Anytime you eat, carbohydrates are broken down and your blood glucose level rises. This triggers the pancreas to produce insulin, which helps bring blood glucose levels back down to normal. When there’s insulin resistance, it means that the body is not reacting normally to the insulin. This can be detrimental to your health given that insulin helps transport blood glucose into cells, where it’s converted into energy. Insulin resistance is also connected to coronary heart disease along with a number of other chronic illnesses, most notably Type 2 Diabetes.
According to the CDC’s research, about 1 in 3 Americans has insulin resistance, but only 20% of those people know it. The issue is it’s very difficult to know if insulin resistance is a problem before it negatively impacts your health. One way to figure out a person’s insulin resistance level is through an at-home blood test. There’s so much you can analyze from a blood sample, including a number of metrics that are directly related to insulin resistance. If you isolate a few key metrics it will give you a clear picture of how your body processes insulin.
Average Blood Sugar Level
Something that is checked for on our liver health panel at-home test is average blood sugar level. Blood sugar levels tell you how much glucose is in the blood. If the average blood sugar level is high it’s an indication insulin resistance or diabetes could be a problem.
There are a few ways to gauge blood sugar levels:
You can take an A1c test to measure average blood sugar levels over the course of three months. The test will tell you what percentage of glucose is bound to red blood cells called hemoglobin. The 3-month metric is known as HbA1c.
Fasting Blood Sugar Test
Another option is the fasting glucose test. You’ll have to forgo eating and drinking anything other than water for eight hours before the test. If your level is 99 mg/dL or less it’s considered normal. Fasting glucose levels that are 100-125 indicate insulin resistance. Anything above that is in the diabetes range.

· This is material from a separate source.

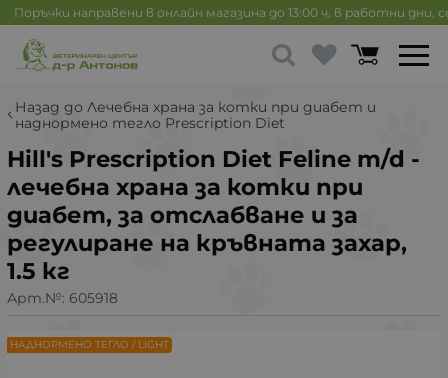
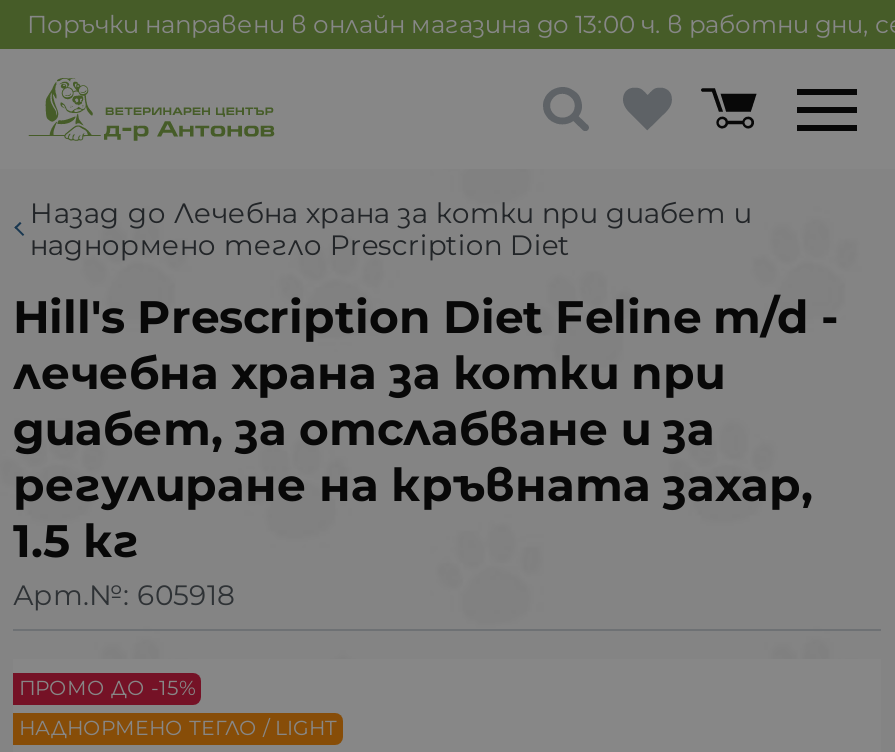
none -> [19,676,195,702] ПРОМО ДО -15%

Two-Stage Oral Glucose Test
You can also test how well the body is processing glucose with a two-step blood test. You take the first blood sample after fasting to get that blood sugar level. You then drink a beverage that has 75 mg of sugar and wait two hours. After the two hours have passed you’ll take another blood sample. You want the glucose to be 139 mg/dL or less on the second sample. Anything over that signals insulin resistance because blood sugar isn’t being processed quick enough. However, if you are close to 139 mg/dL your physician may want to do another more in-depth glucose test that collects blood samples 1, 2, and 3 hours after the initial sample is taken.
Triglycerides : HDL Ratio
The tried and true measurement for insulin resistance is the triglycerides : HDL ratio. It’s primarily used to diagnose metabolic insulin resistance syndrome. Ideally, you want the ratio to be less than 1.2.
Of course, testing insulin levels is also crucial. This will tell you if the pancreas is producing an excessive amount of insulin in order to regulate blood sugar levels. When this happens it’s possible for the average blood sugar level to be normal after a period of fasting. The only way of knowing if blood sugar is regulated in a normal way is to test your insulin level as well. A level of 100 mg of glucose or higher is the benchmark for insulin resistance.
Insulin resistance is something each person should be aware of because it can have such a dramatic effect on our health and wellbeing. The biggest advantage of an at-home blood test is that once you know your insulin resistance levels you can take steps to improve it. There are a number of lifestyle choices that can influence uptake and reduce insulin resistance.